Hsiang‐I Tsai, , Longshan Liu, Shengchang Xin, Yingyi Wu, Zhanxue Xu, Huanxi Zhang, Gan Liu, Zirong Bi, Dandan Su, Min Yang, Yijing Tao, Changxi Wang, Jing Zhao, John E Eriksson, , ,
Published: 8 February 2021
 by  EMBO
EMBO Molecular Medicine , Volume 13; doi:10.15252/emmm.202012834

Abstract: Herein, we demonstrate that NFAT, a key regulator of the immune response, translocates from cytoplasm to nucleolus and interacts with NF45/NF90 complex to collaboratively promote rDNA transcription via triggering the directly binding of NF45/NF90 to the ARRE2‐like sequences in rDNA promoter upon T‐cell activation in vitro. The elevated pre‐rRNA level of T cells is also observed in both mouse heart or skin transplantation models and in kidney transplanted patients.

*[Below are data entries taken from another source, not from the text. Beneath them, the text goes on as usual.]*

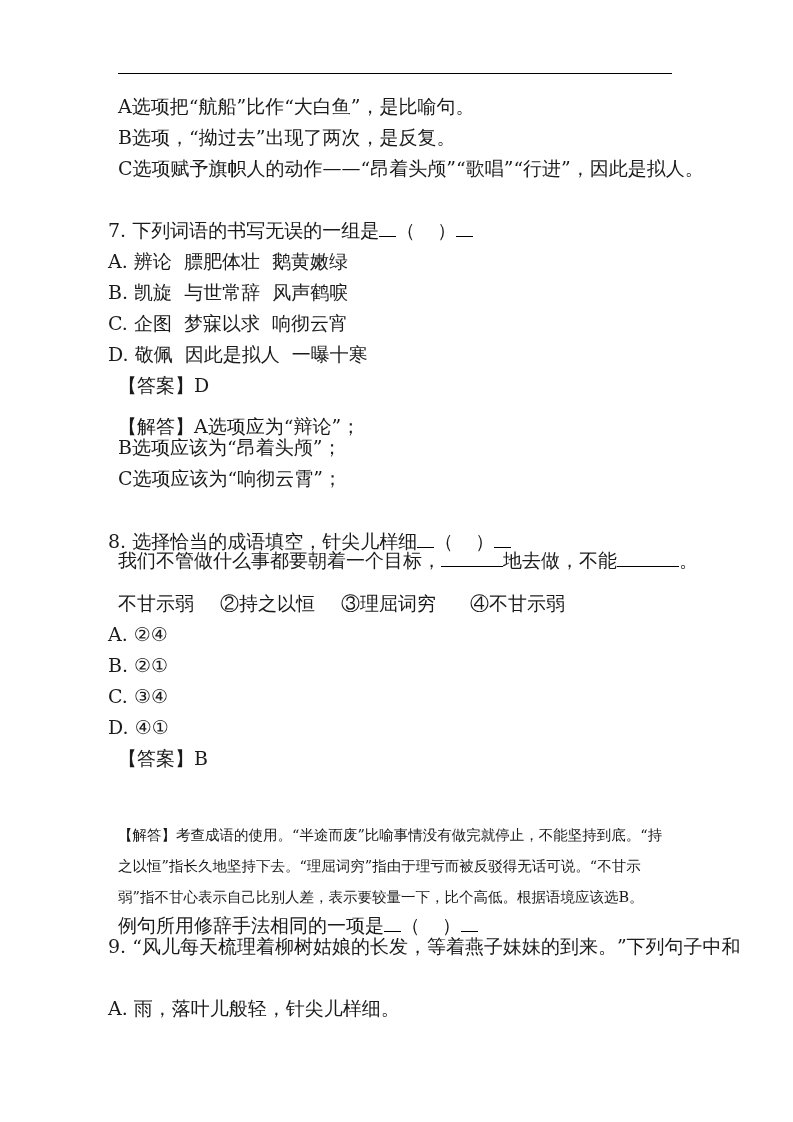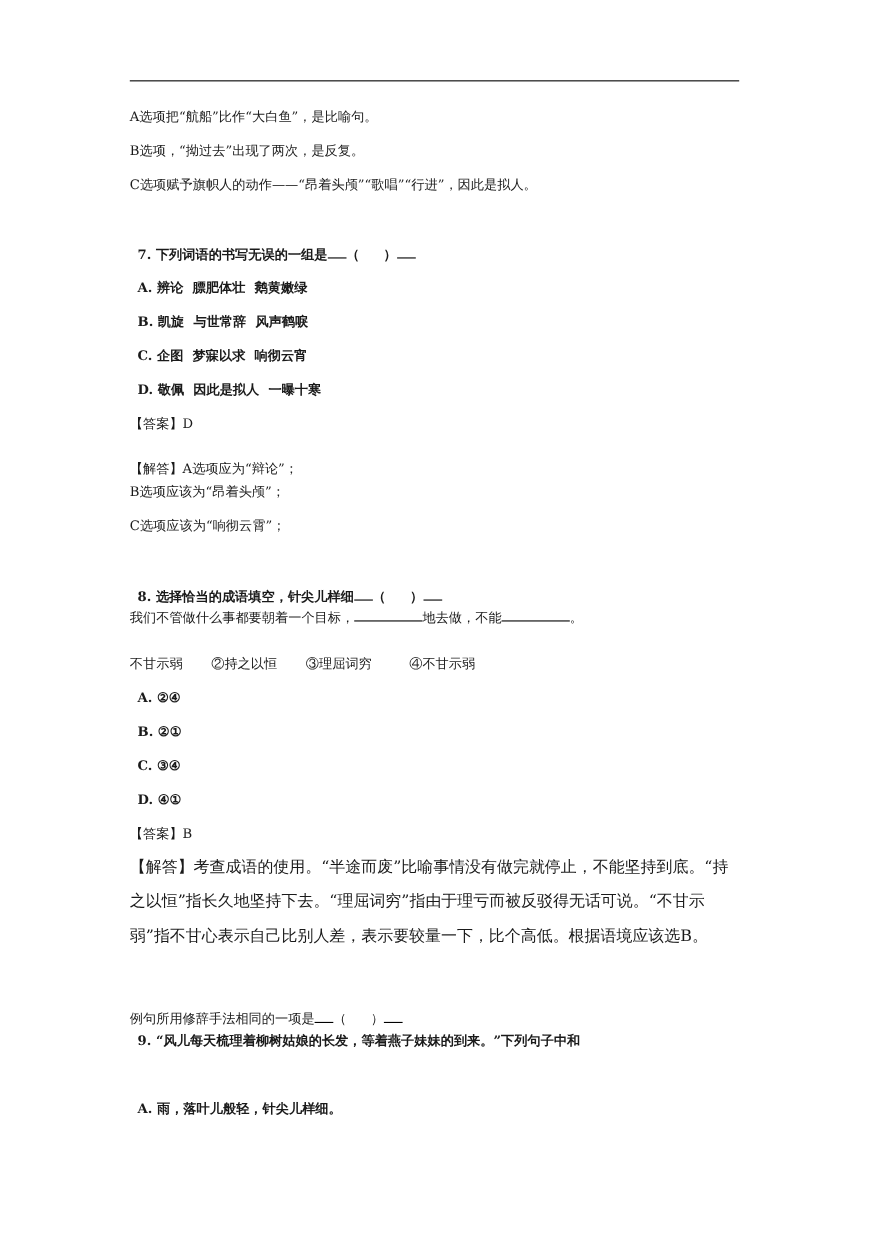--- a/index.html
+++ b/index.html
@@ -19,40 +19,41 @@
       position: absolute;
       left: 118px;
       top: 73px;
       width: 554px;
       height: 0;
       border-top: 1.5px solid #000;
     }
     .line {
       position: absolute;
       left: 118px;
-      font-size: 12px;
+      font-size: 19px;
       line-height: 20px;
       white-space: nowrap;
     }
-    .indent { left: 125px; font-weight: bold; }
+    .indent { left: 108px; }
     .blank {
       display: inline-block;
       border-bottom: 1.3px solid #000;
       height: 14px;
       vertical-align: baseline;
     }
     .blank-s { width: 17px; }
     .blank-l { width: 62px; }
     .bracket { font-weight: normal; }
     .para {
       position: absolute;
       left: 118px;
       width: 556px;
       font-size: 14.5px;
       line-height: 31px;
+      margin-top: 46px;
     }
     .gap { display: inline-block; width: 22px; }
   </style>
 </head>
 <body>
 
 <div class="rule"></div>
 
 <div class="line" style="top:96px">A选项把“航船”比作“大白鱼”，是比喻句。</div>
 <div class="line" style="top:127px">B选项，“拗过去”出现了两次，是反复。</div>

Importantly, T‐cell activation can be significantly suppressed by inhibiting NF45/NF90‐dependent rDNA transcription. Amazingly, CX5461, a rDNA transcription‐specific inhibitor, outperformed FK506, the most commonly used immunosuppressant, both in terms of potency and off‐target activity (i.e., toxicity), as demonstrated by a series of skin and heart allograft models. Collectively, this reveals NF45/NF90‐mediated rDNA transcription as a novel signaling pathway essential for T‐cell activation and as a new target for the development of safe and effective immunosuppressants.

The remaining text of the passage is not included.